This is most likely to happen when you install a package of bees in a brand new, never-been-used hive. I’ve heard people say it’s the smell of new lumber they don’t like, or it’s the glue in plywood, or it’s the odor of paint. But it may just be that the bees are not in love with the place, and they would rather live elsewhere. Technically, they have not swarmed; they have absconded. Swarming is colony reproduction that produces two colonies from one. Absconding means all the bees left in one cohesive group. In other words, it is still only one colony—not two—and it lives somewhere inconvenient for the beekeeper.
The problem is easy to prevent. The package of bees will not leave without their queen, so if the queen can’t leave, the bees will stay and start to build comb.

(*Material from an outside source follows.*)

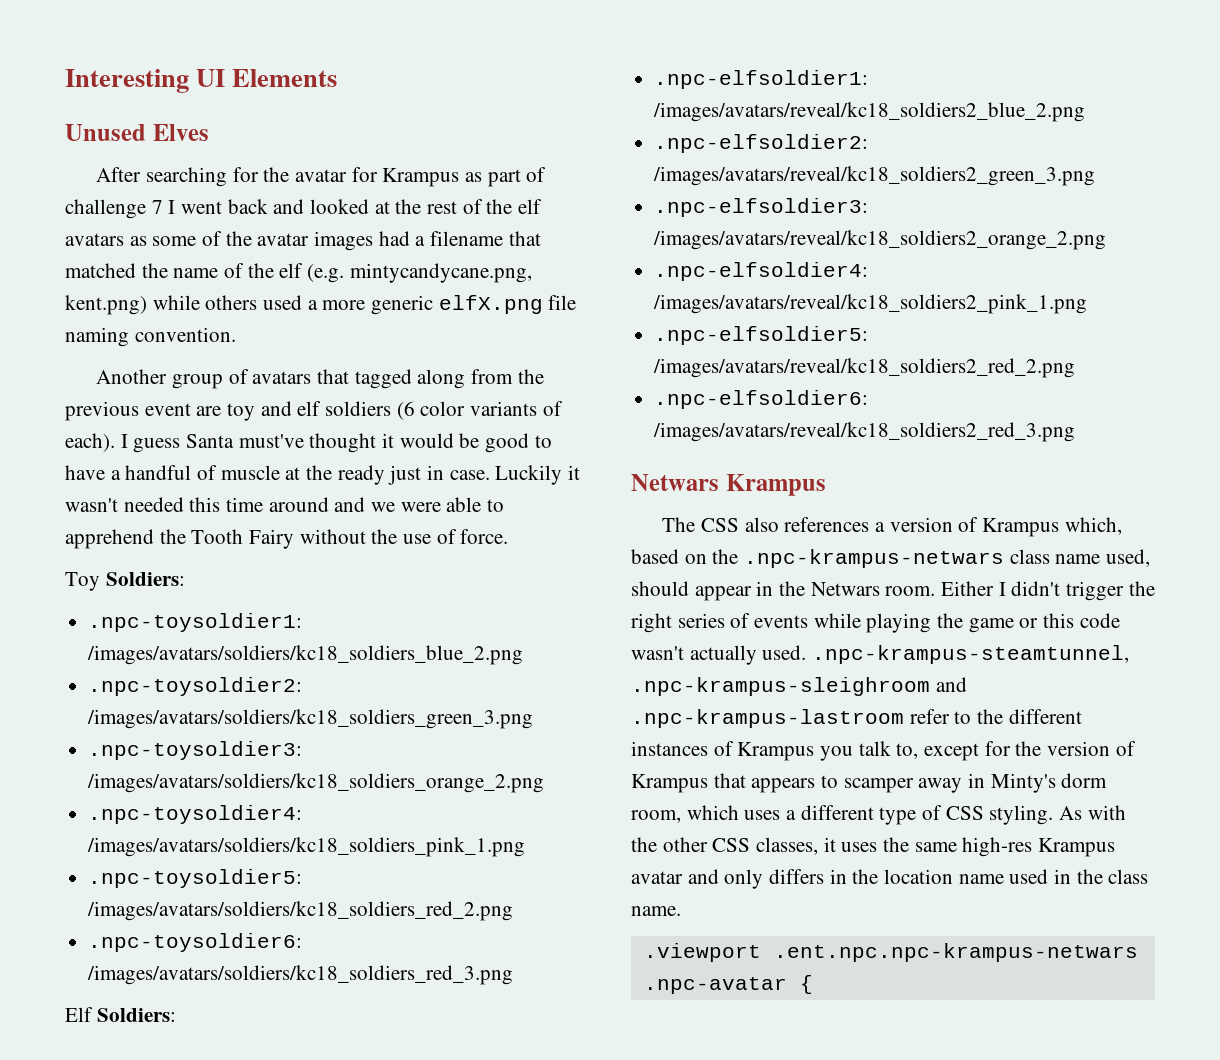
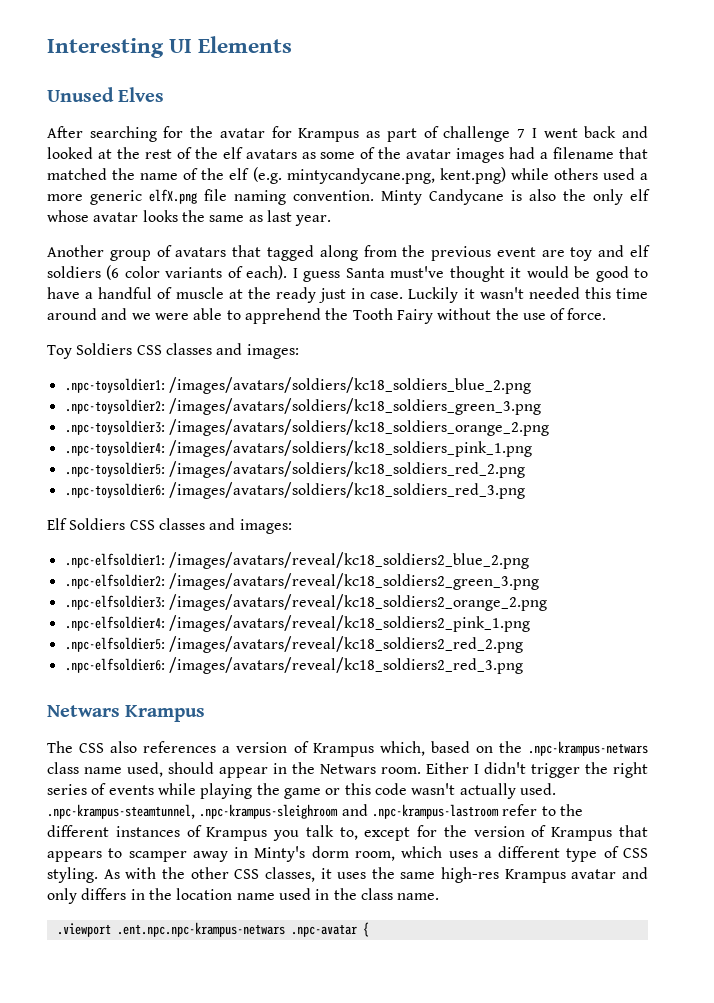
(236, 334) none -> [381,189,650,205] [47,210,332,226] Minty Candycane is also the only elf whose avatar looks the same as last year.
[105,572,185,586] Soldiers: -> [76,343,299,359] Soldiers CSS classes and images:
[96,1008,176,1022] Soldiers: -> [69,518,292,534] Soldiers CSS classes and images:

Once the comb-building process has begun—and the hive begins to smell like home—you can release the queen and relax.
To keep the queen home, you can leave her in the queen cage until comb-building is underway or you can use a swarm guard, which is like a queen excluder, across the entrance. Beekeeper Jim Withers pointed out that in Langstroth hives you can also use a regular queen excluder placed just under the lowest brood box. In any case, the queen should be released from her cage as soon as comb appears. Queen excluders need to be removed before any drones emerge.

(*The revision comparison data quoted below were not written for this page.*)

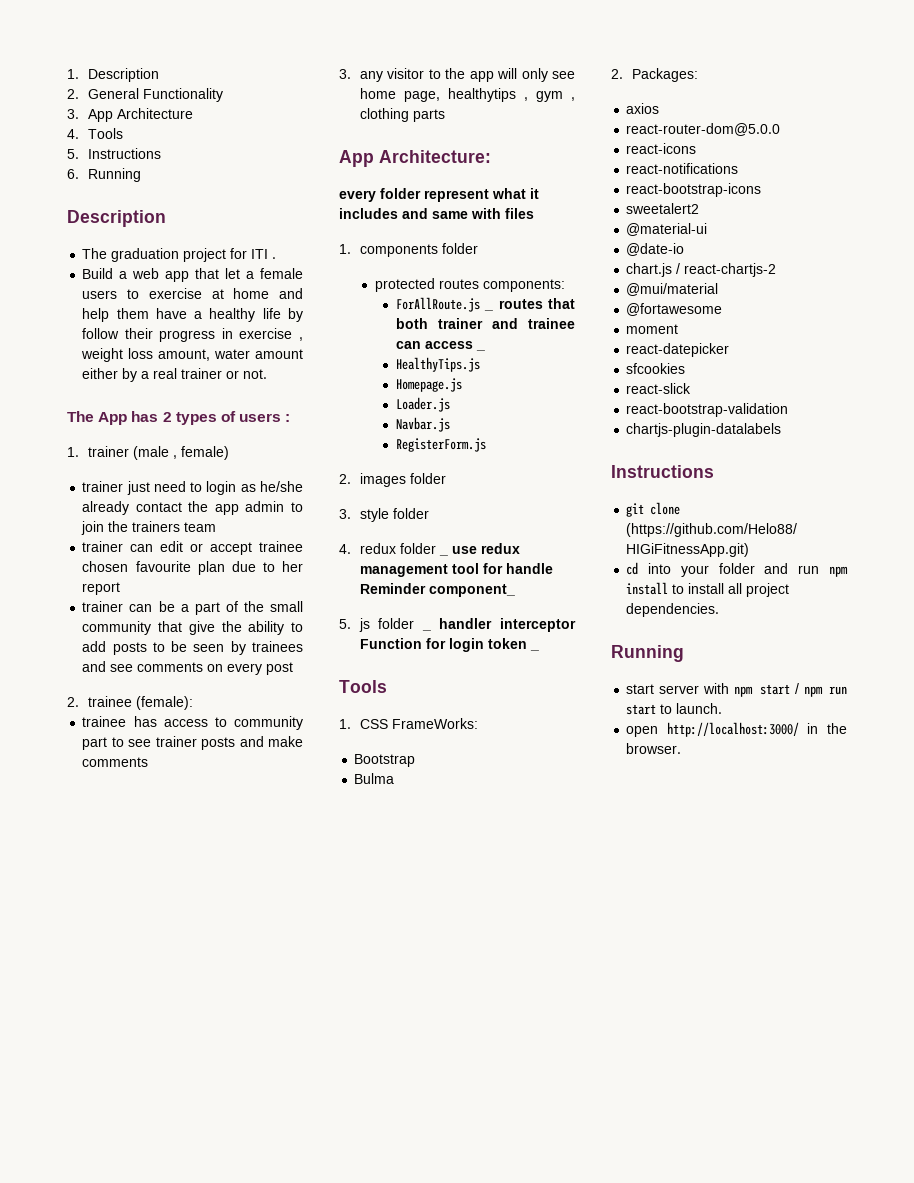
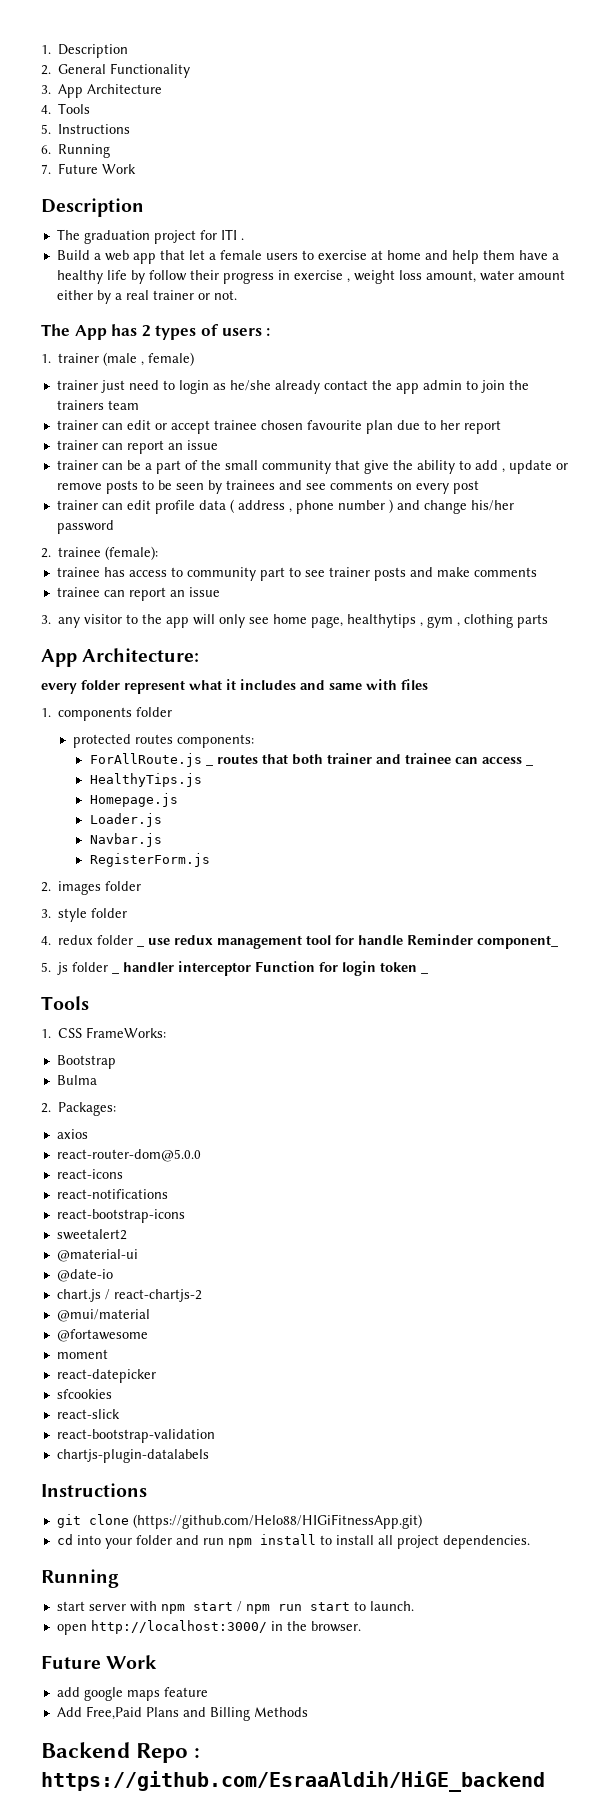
(141, 175) none -> [41,163,137,174] // 7. Future Work
(121, 588) none -> [56,440,218,454] // trainer can report an issue
(107, 646) none -> [501,460,568,474] [56,483,102,490] , update or remove
(294, 668) none -> [56,499,514,514] [56,520,114,534] // trainer can edit profile data ( address , phone number ) and change his/her password
(149, 762) none -> [56,587,220,601] // trainee can report an issue
(682, 748) none -> [41,1655,158,1669] [56,1687,208,1701] [56,1706,308,1721] [41,1742,201,1763] [41,1771,545,1792] // Future Work // add google maps feature // Add Free,Paid Plans and Billing Methods // Backend Repo : https://github.com/EsraaAldih/HiGE_backend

I had several packages abscond at the prison where I taught beekeeping, all from top-bar hives. Since then, I always sequester the queen if the wood is new, or I install several bars of used brood comb—the darker the better—to start them off. This is the same type of comb you would use in a bait hive. Even though it looks disgusting, it is full of odors the bees find irresistible. Go figure.
But what about those old combs? Shouldn’t old black combs—which may contain pesticide build-up or disease—be rotated out of the hive? Absolutely. I handle this by using combs that are almost ready to retire, but not quite. For example, if you retire combs after four years, use three-year-old combs for baiting a hive or starting a colony on new wood. The following year you can rotate them out of the hives.